You can have a great platform. You can have the smartest people working on it, but without customers, you won't last very long as a company.
Customer experience can be an easy thing to ignore when you're first starting up as a company, but if done right it will become your biggest asset.
At CloudApp, we saw our experience slipping last year and completely rehauled how we take care of our customers. It led to multiple 100 percent satisfaction rate weeks and a ~20 percent quarter-over-quarter increase in happiness scores and 100% since the year started.
In this post, I'll share the steps we took to make that happen.
Creating a Positive Customer Experience
In an interview I did with David Hunt, the VP of Support for Hubspot, he mentioned that there are three ways to connect better with your audience for a good customer experience:
- Always have empathy: Providing training can be a great way to help reps understand customer empathy. It can also help to have a process and documentation for how to respond to different situations. Structure leads to empathy.
- Prioritize speed: No one wants to wait a long time once they've submitted a support ticket.
- Give your support team what they need: If your team doesn't have the tools, training, correct onboarding, or other resources it needs then you won't be able to get the success you want.
Here are four more things we did at CloudApp to help improve our customer satisfaction for our community.
1. Improve response time speed.
Two years ago with our small team, our goal was to respond to any support request within 2-3 days. As we invested more there the goal became shorter and shorter.
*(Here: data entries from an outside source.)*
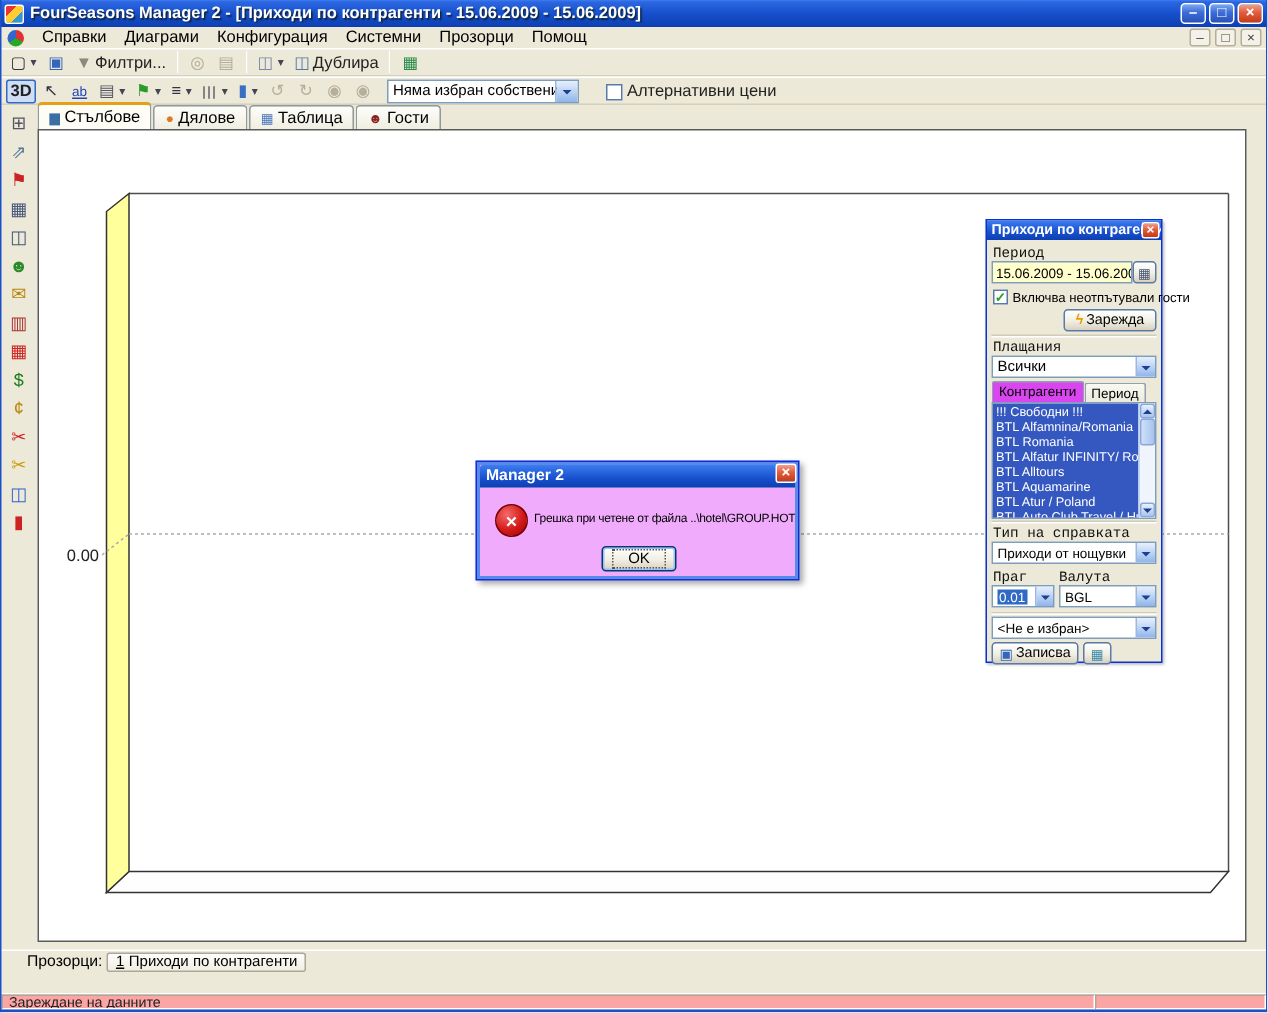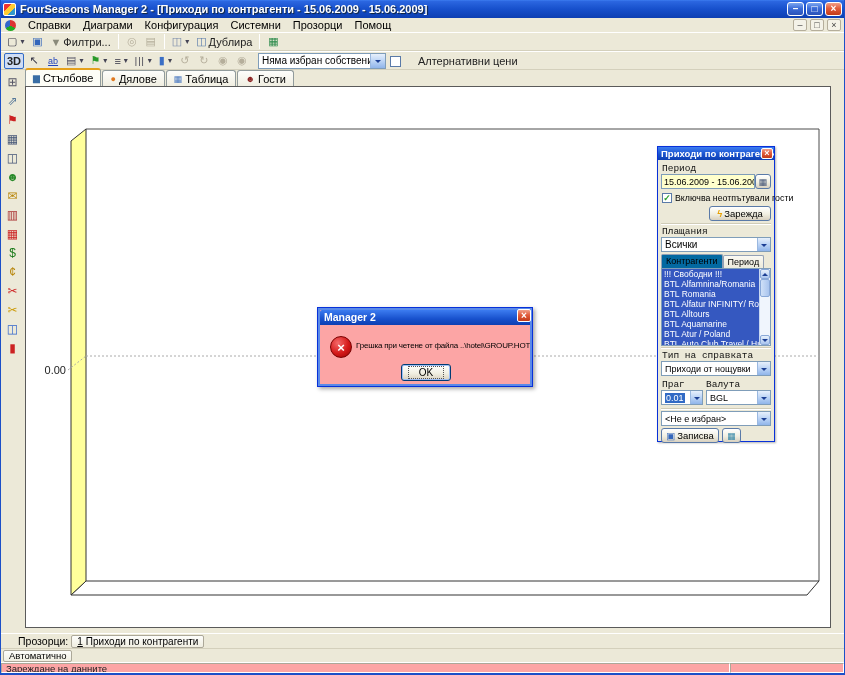"Алтернативни цени" div { gap: 17px -> 3px; margin-left: 3px -> 17px }
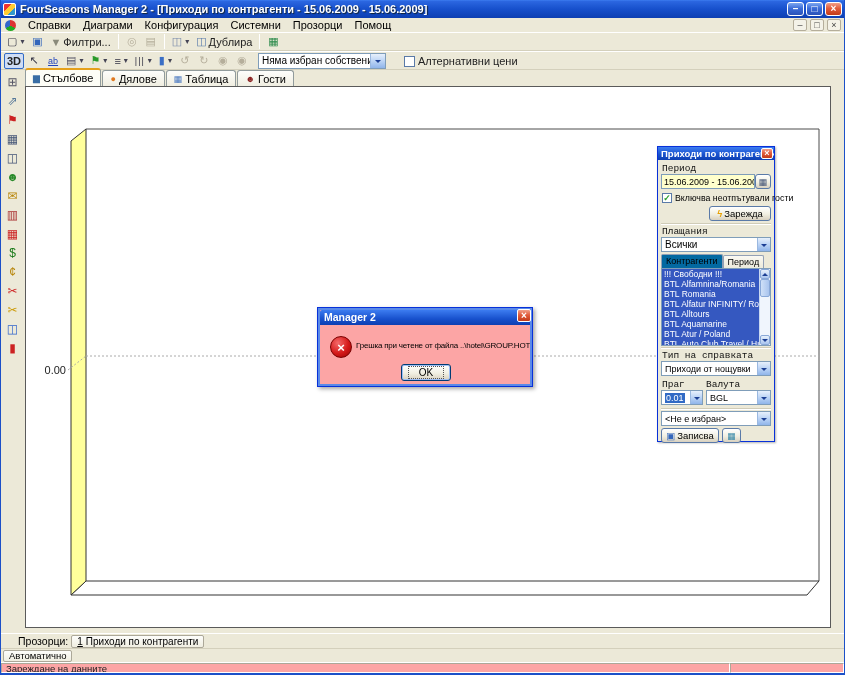"Контрагенти" .ptab.active { background: #0369a1 -> #d946ef }
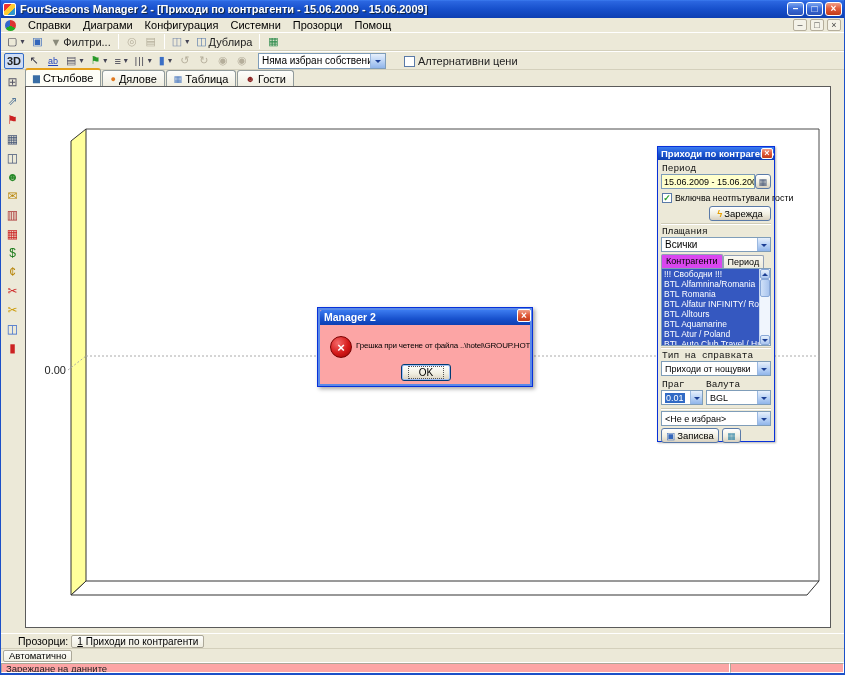"Manager 2" .dialog { background: #fca5a5 -> #f0abfc }
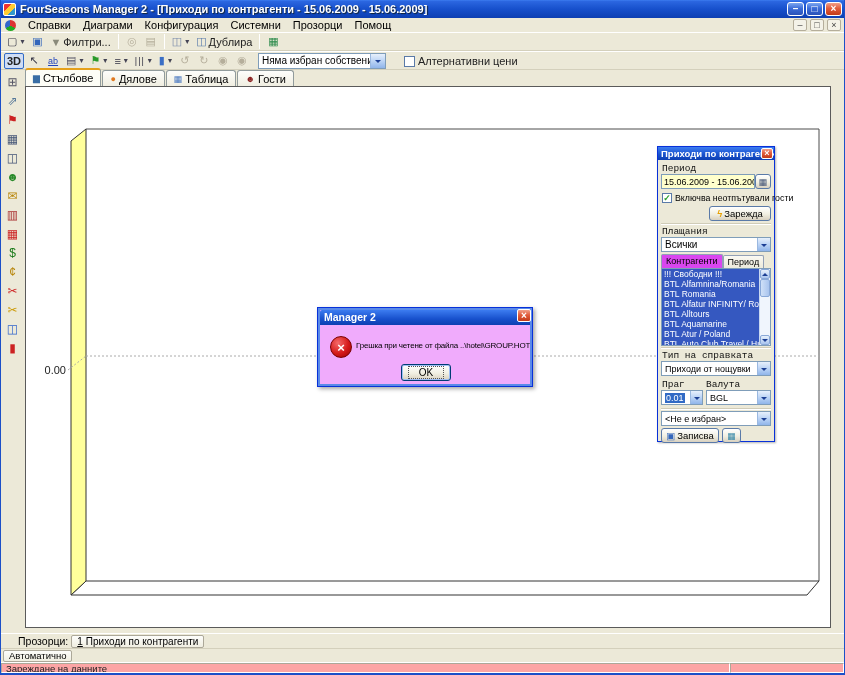"Автоматично" div.autobar { html: <div> <div>Автоматично</div> </div> -> none }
This last quarter, 97% of customers are getting a response in less than 6 hours. According to data from SuperOffice, the average response time for support in tech is 12 hours and 10 minutes so we are way above average for tech.
In today's world, when customers reach your support queue they have probably already searched your knowledgebase, checked for video fixes on YouTube, and asked a co-worker how to fix a problem.
That means when they reach out to you, speed is incredibly important. We as a company have put a continual effort to focus on speed and provide global coverage with our support team located remotely around the world.
2. Use CloudApp videos.
In some cases, we actually learn how to use our own platform from watching how our customers use it. We heard story after story of how people were using CloudApp in their customer support tickets to close issues faster with videos and GIFs.
We put that to the test. All of our responses to customers included a CloudApp screen recorder video, GIF maker, or screenshot when applicable. We removed unneeded text from responses and included a video or image instead.
By using visuals to close tickets, we found an immediate uplift in both satisfaction and our customers commented about how it “was cool to see you use CloudApp to fix my issue.” This has led to increased usage by our customer base as well.
3. Create banked responses for common issues.
Analyzing and understanding your data is a key component of improving your business.
Our customer experience team noticed that a good portion of our support tickets were coming in about similar questions. This led to the team using CloudApp to create screen-recorded videos, GIFs, and screenshots to answer these common questions. They then housed them in a collection folder on CloudApp that's accessible by their team.
These assets help to quickly close common questions fast and create more time for the questions that may take a little more time or engineering involvement.
4. Respond to follow-up questions.
The speed with initial connection is important, but it's also crucial to respond fast to follow-up questions that may come in from the same ticket.
Our team structured a system within our support software to enable priority queueing. This system has worked in being able to mix new tickets with follow-ups to ensure a balance of quality follow-up.
They also started all focusing on every ticket vs. being more specialty-focused (free, pro, team, enterprise). With all of the reps working together, it has helped increase the output with the size our company is currently.
Customer Support is Key for a Good Customer Experience
You can nail every part of the customer journey, but if your support is lacking you'll fail at customer experience. Support provides the biggest opportunity for you to surprise and delight your customers.
Putting a focus on speed and ways to improve processes will pay dividends with happy customers who want to rave about how you treated them.
Here are three things you need to start doing today to improve your customer support and experience.
1. Focus on speed.
It will be worthwhile to do a deep dive into your customer experience system to see where there might be some holes. It's amazing what little things you will find by taking a step back and understanding how things are going.
2. Make it a part of your culture.
Amazon is a best-in-class company to look at for customer support. Jeff Bezos is famous for calling support himself in meetings to see how long it would take to get a rep. He created the accountability needed to make it a piece of the company culture that everyone cared about and focused on.
When you make the customer experience a part of your culture and part of every piece of the journey then your customers will be primed to expect a good experience in support. Don't let them down.
3. Process.
Creating process and documentation isn't always the sexiest part of a job, but it always pays off. Find a place to house the documentation that works for you and refer to it often in team meetings and training.
You will also find that technology can help immensely improve your process. Using tools to manage your queue or tools like CloudApp to create videos, screenshots, and GIFs to close tickets faster will only help speed and culture.
Customer experience is key to growth in any business. Understanding how to make it better and where to focus will help your company take the next step toward best-in-class status.